The case dates back to the Housing and Economic Recovery Act of 2008, which, among other things, created the Federal Housing Financing Agency (FHFA) and empowered it to supervise and regulate Fannie and Freddie. The Act afforded broad discretionary powers to the FHFA as conservator, including the ability reorganize and rehabilitate the two quasi-governmental entities. Moreover, the Act guaranteed Fannie and Freddie access to hundreds of billions of dollars from the Treasury, but both entities were required to provide net profits back to the Treasury in perpetuity.

The previous shareholders of both entities, who had invested in the companies prior to the financial crisis with the expectation of receiving dividends as a result of their investment, brought suit against the Treasury since their interests in the entries was effectively elimination upon passage of the Act.

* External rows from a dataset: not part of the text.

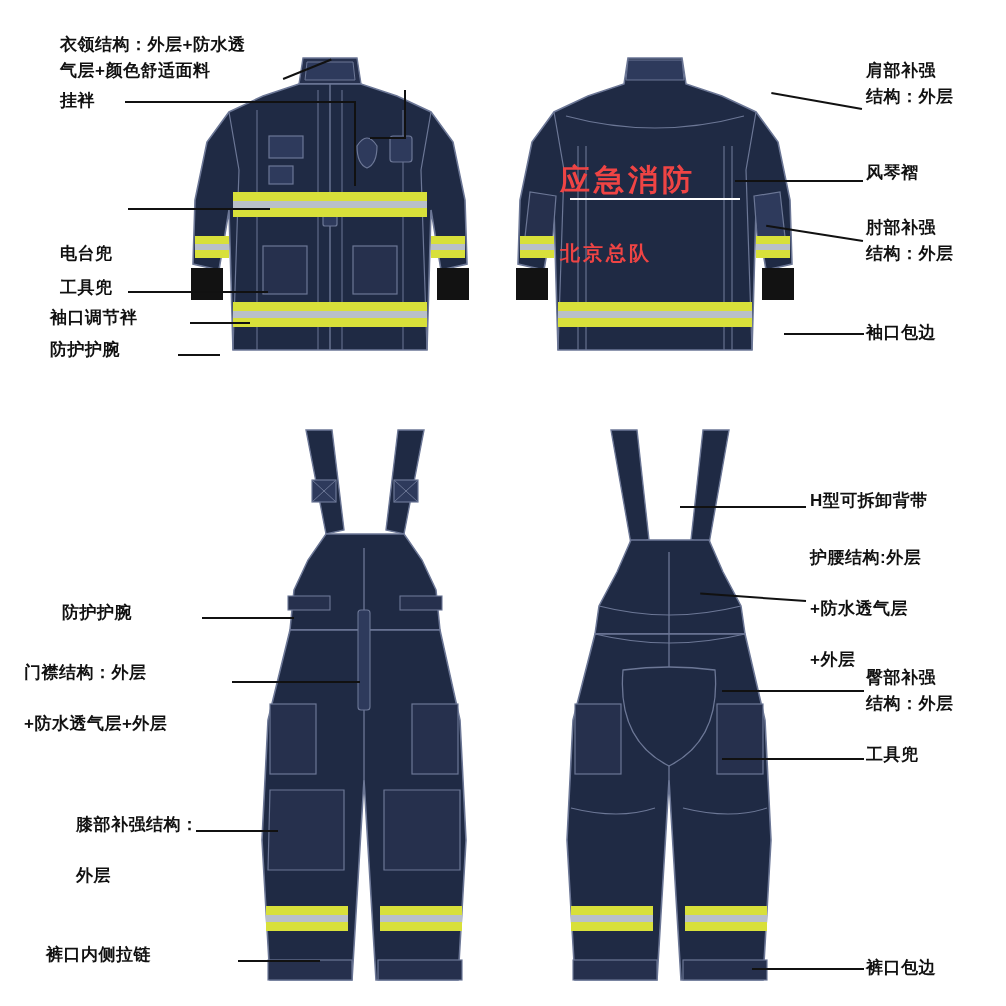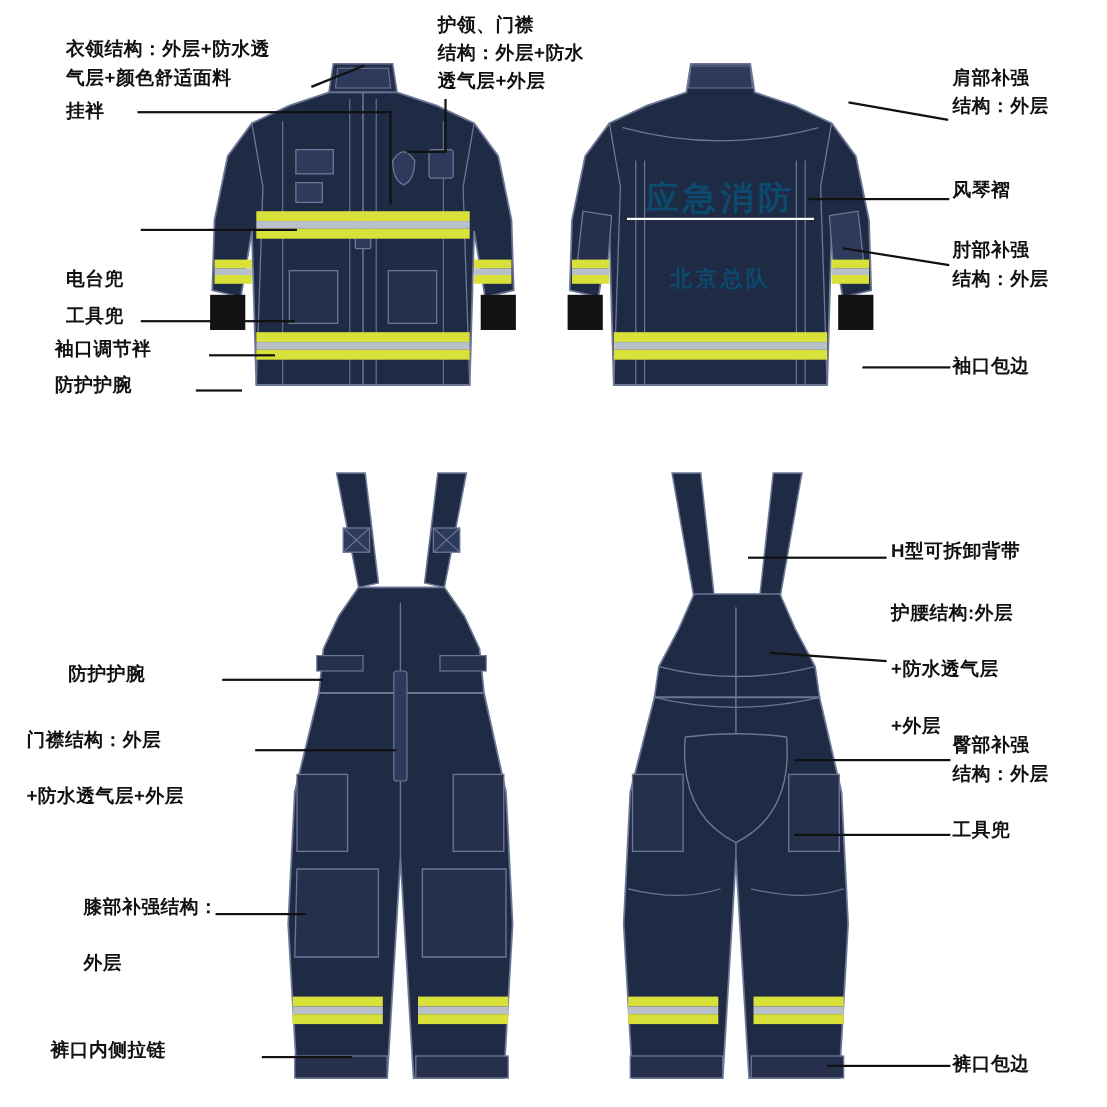--- a/index.html
+++ b/index.html
@@ -30,24 +30,23 @@
     position: absolute;
     background: #111111;
     height: 1.5px;
   }
   svg.garment {
     position: absolute;
     overflow: visible;
   }
   .brand-text {
     position: absolute;
-    color: #0c4a6e;
+    color: #ef4444;
     font-weight: bold;
     letter-spacing: 4px;
-    text-align: center;
   }
   #brand-main { font-size: 30px; }
   #brand-sub  { font-size: 20px; letter-spacing: 3px; margin-top: 36px; }
 </style>
 </head>
 <body>
 
 <div id="stage">
 
   <svg class="garment" style="left:185px; top:50px;" width="290" height="320" viewBox="0 0 290 320">
@@ -210,23 +209,20 @@
 
   <div class="callout left" style="left:60px; top:275px; width:120px;">工具兜</div>
   <div class="leader" style="left:128px; top:291px; width:140px;"></div>
 
   <div class="callout left" style="left:50px; top:305px; width:180px;">袖口调节袢</div>
   <div class="leader" style="left:190px; top:322px; width:60px;"></div>
 
   <div class="callout left" style="left:50px; top:337px; width:180px;">防护护腕</div>
   <div class="leader" style="left:178px; top:354px; width:42px;"></div>
 
-  <div class="callout left" style="left:398px; top:10px; width:210px;">护领、门襟
-结构：外层+防水
-透气层+外层</div>
   <div class="leader" style="left:404px; top:90px; width:1.5px; height:48px;"></div>
   <div class="leader" style="left:370px; top:137px; width:36px;"></div>
 
   <div class="callout right" style="left:866px; top:58px; width:170px;">肩部补强
 结构：外层</div>
   <div class="leader" style="left:770px; top:108px; width:92px; transform:rotate(10deg); transform-origin:right center;"></div>
 
   <div class="callout right" style="left:866px; top:160px; width:150px;">风琴褶</div>
   <div class="leader" style="left:735px; top:180px; width:128px;"></div>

The Third Circuit recognized the plight of the investors. “The challengers are in an unfortunate spot. They invested in Fannie and Freddie, expecting regular dividend payments in return.” However, they were not inclined to rule in favor of the shareholders since any “relief would effectively unwind” and undermine the Federal Housing Finance Agency’s authority. More specifically, the court addressed a number of specific issues they concerned when coming to their decision:

[w]e reject the shareholders’ challenge on all fronts. First, the Recovery Act gave the government broad, discretionary power to enter into the deal. Second, the deal complies with the requirements of the Recovery Act, as well as Delaware and Virginia corporate law. And third, the relief sought would “restrain or affect the exercise of [the government’s] powers” as conservator, which the Recovery Act forbids. 12 USC §4617(f). That relief, even the monetary relief, would unwind the whole deal. So we will affirm the District Court’s dismissal.

As such, the court rejected the the shareholders’ argument and dismissed the suit.